Depuis que j'ai entendu dire qu'un homme avait parlé de moi à mon père, l'impatience et la curiosité me dévorent. Je sais que le garçon habite à trois ou quatre pas de chez nous. Parfois je peux l'apercevoir du haut de la terrasse où j'étends le linge. Je sais qu'il a une voiture, il est habillé d'un costume, il porte toujours une mallette, et doit travailler à la ville, dans un bon métier car il n'est jamais vêtu comme un ouvrier, toujours impeccable. J'aimerais voir son visage de plus près mais j'ai toujours peur que la famille me surprenne en train de guetter. Alors, en allant chercher du foin pour un mouton malade à l'écurie, je marche vite sur le chemin en espérant le voir de près. Mais il range sa voiture trop loin. À force d'observation, je sais à peu près à quelle heure il sort pour aller travailler. À sept heures du matin, je fais semblant de plier du linge sur la terrasse, ou de chercher une figue mûre, ou de secouer les tapis pour le voir pas même une minute s'en aller en voiture.
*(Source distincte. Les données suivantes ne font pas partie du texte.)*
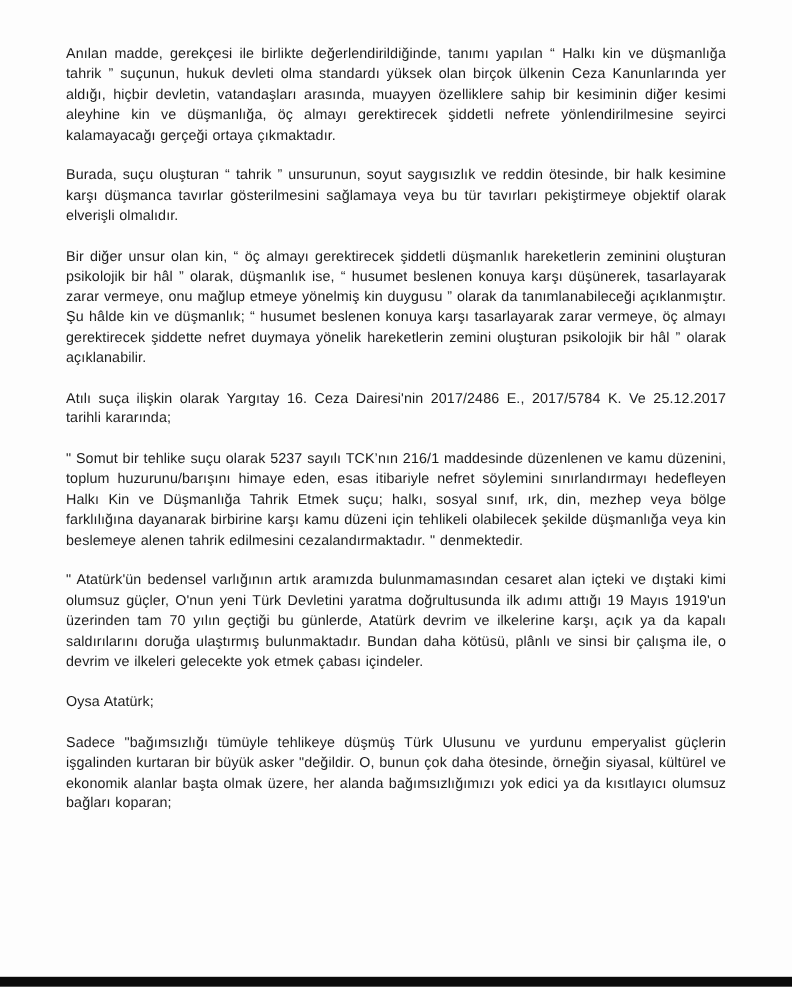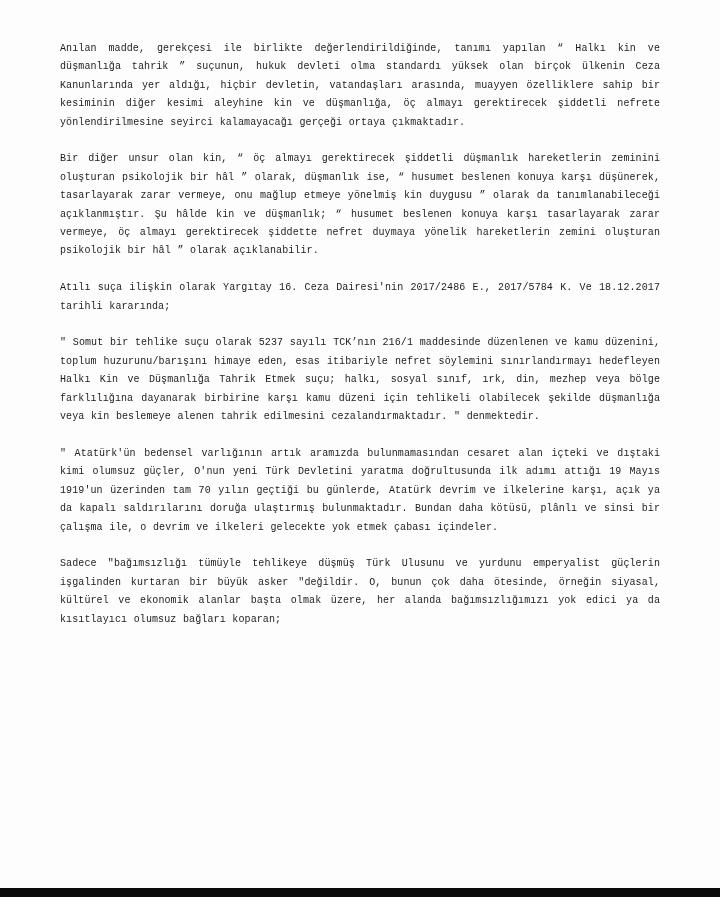"Anılan madde, gerekçesi ile birlikte" .content { font-family: Liberation Mono, monospace -> none; font-size: 10px -> 13px }
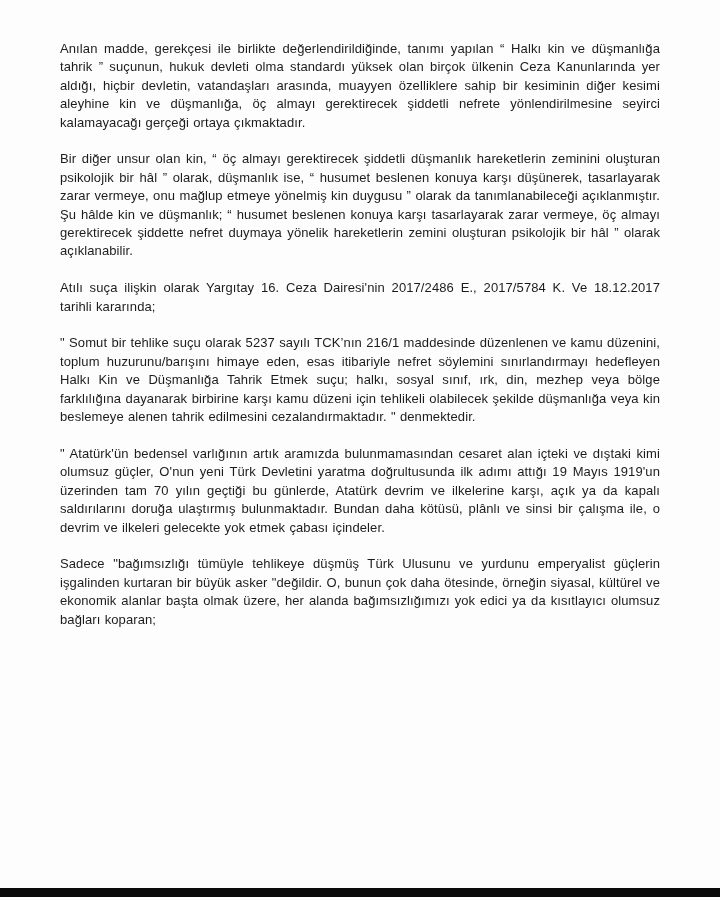"Burada, suçu oluşturan “ tahrik" p { html: none -> <p>Burada, suçu oluşturan “ tahrik ” unsurunun, soyut saygısızlık ve reddin ötesinde, bir halk kesimine karşı düşmanca tavırlar gösterilmesini sağlamaya veya bu tür tavırları pekiştirmeye objektif olarak elverişli olmalıdır.</p> }
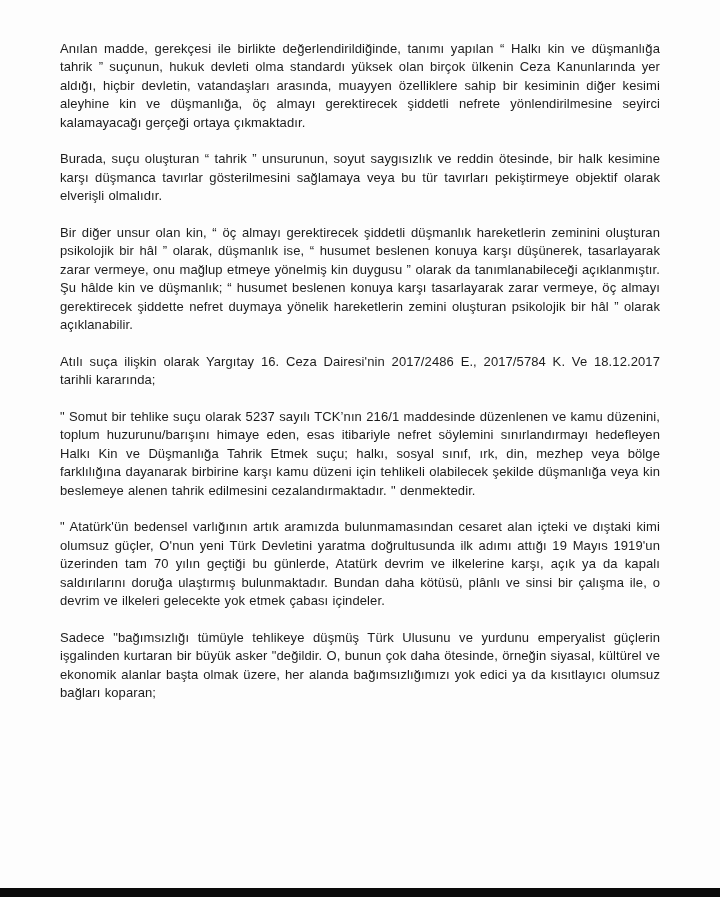"Atılı suça ilişkin olarak Yargıtay" p { text: 18.12.2017 -> 25.12.2017 }
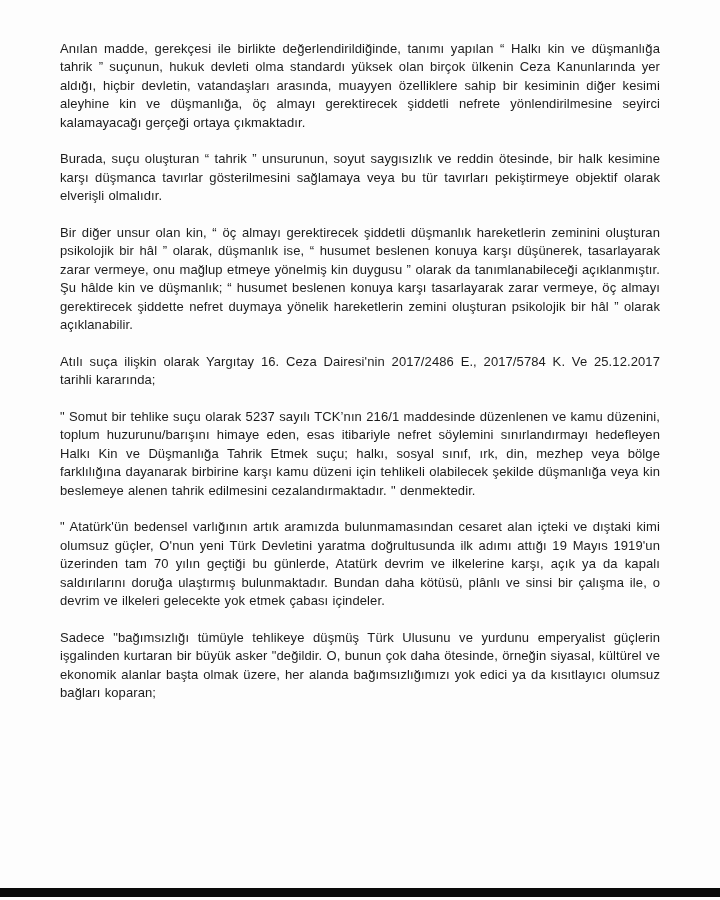"Oysa Atatürk;" p.heading-line { html: none -> <p>Oysa Atatürk;</p> }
Je dois faire vite pour ne pas me faire remarquer.

Je monte les escaliers, je passe dans les chambres pour accéder à la terrasse, je secoue énergiquement un tapis et je regarde par-dessus le mur de ciment, les yeux légèrement tournés vers la droite. Si quelqu'un m'observe de loin, il ne pourra pas deviner que je regarde dans la rue.

Parfois, j'ai le temps de l'apercevoir. Je suis amoureuse de cet homme et de cette voiture ! J'imagine plein de choses sur ma terrasse : je suis mariée avec lui et je regarde comme aujourd'hui la voiture s'éloigner jusqu'à ce que je ne la voie plus, mais il reviendra de son travail au coucher du soleil. Je lui ôterai ses chaussures et à genoux je laverai ses pieds comme ma mère le fait à mon père. Je lui apporterai son thé, je le regarderai fumer sa longue pipe, assis comme un roi devant la porte de sa maison. Je serai une femme qui a un mari !

Et je pourrai même me maquiller, sortir pour aller chez le marchand, monter dans cette voiture avec mon mari et même aller à la ville. Je supporterai le pire, pour la simple liberté, si j'en ai envie, de franchir seule cette porte et d'aller acheter du pain !

Mais je ne serai jamais une « charmuta ». Je ne regarderai pas les autres hommes, je continuerai à marcher vite, droite et fière mais sans compter mes pas, les yeux baissés, et le village ne pourra pas dire du mal de moi puisque je serai mariée.

C'est du haut de cette terrasse que ma terrible histoire a commencé. J'étais déjà plus vieille que ma sœur aînée le jour de son mariage, et j'espérais et je désespérais.

Je devais avoir dix-huit ans, ou peut-être plus, je ne sais pas.

Ma mémoire est partie en fumée, le jour où le feu est tombé sur moi.